The Booze Ban Backlash
Brain drain. It's likely that Prohibition's most lasting damage to cocktail culture was the closure of America's premier hotel bars. Bartenders at New York's Waldorf-Astoria and Algonquin had become celebrities by inventing new drinks with fresh ingredients and embarking on international tours. "A lot of American bartenders packed up and went to London or Capri," says Ted Haigh, author of Vintage Spirits & Forgotten Cocktails. "So the drinks created during Prohibition, like the sidecar and one version of the corpse reviver weren't created here."

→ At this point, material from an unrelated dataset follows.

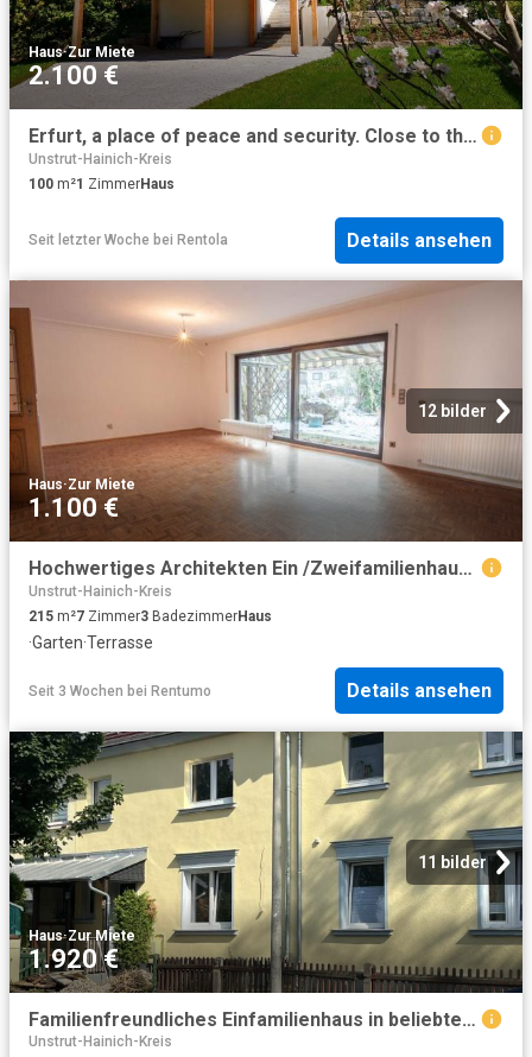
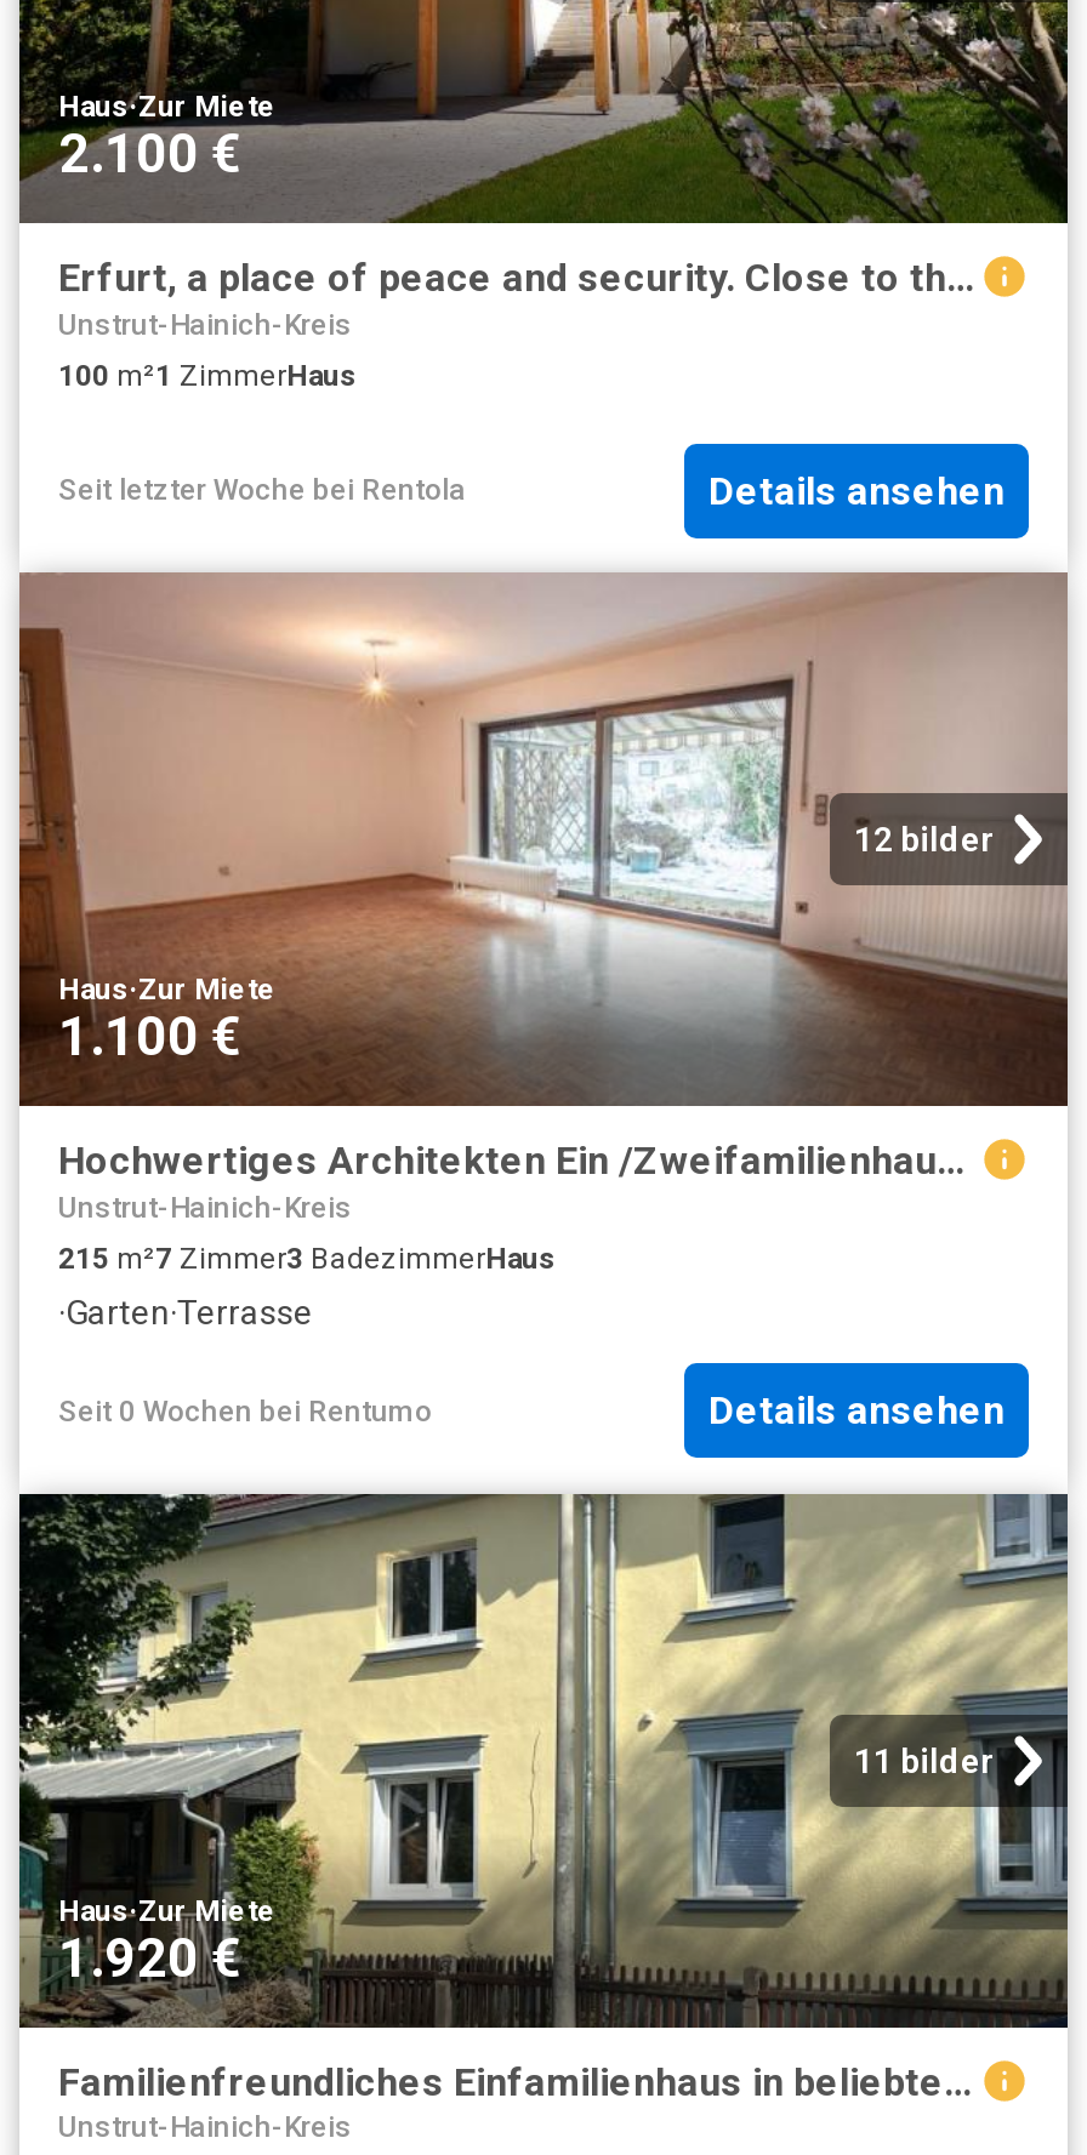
[28,683,211,699] Seit 3 Wochen bei Rentumo -> [58,1394,432,1428] Seit 0 Wochen bei Rentumo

More than 70 years after passage of the Prohibition-ending 21st Amendment--borne partly of the need for jobs and government revenue during the Depression--connoisseurs complain that bartenders still haven't recovered their pre-'20s artistry. At Bill's Gay Nineties, a onetime speak-easy in Manhattan, Esquire 's Wondrich orders a sidecar, drawing a blank stare from the bartender. But Wondrich defiantly ticks off the ingredients: brandy, triple sec, lemon juice. And, because the liquor's not stretched and there's no threat of a raid, it goes down a lot easier than it did, from the same bar stool, three quarters of a century ago.
The Depression
One of the ironies of the Great Depression was that an enormous surplus of food was being farmed around the country, while in the cities, people fought over rotting refuse in garbage cans. Government programs helped bail out farmers, buying up the unsold crops and burning them or using them as feed. But the International Apple Shippers Association approached the produce glut with city folk in mind, putting thousands of the unemployed to work by offering them crates of 100 apples for $2, usually on credit. By 1931, city streets around the nation were filled with apple vendors hawking their goods at a nickel apiece.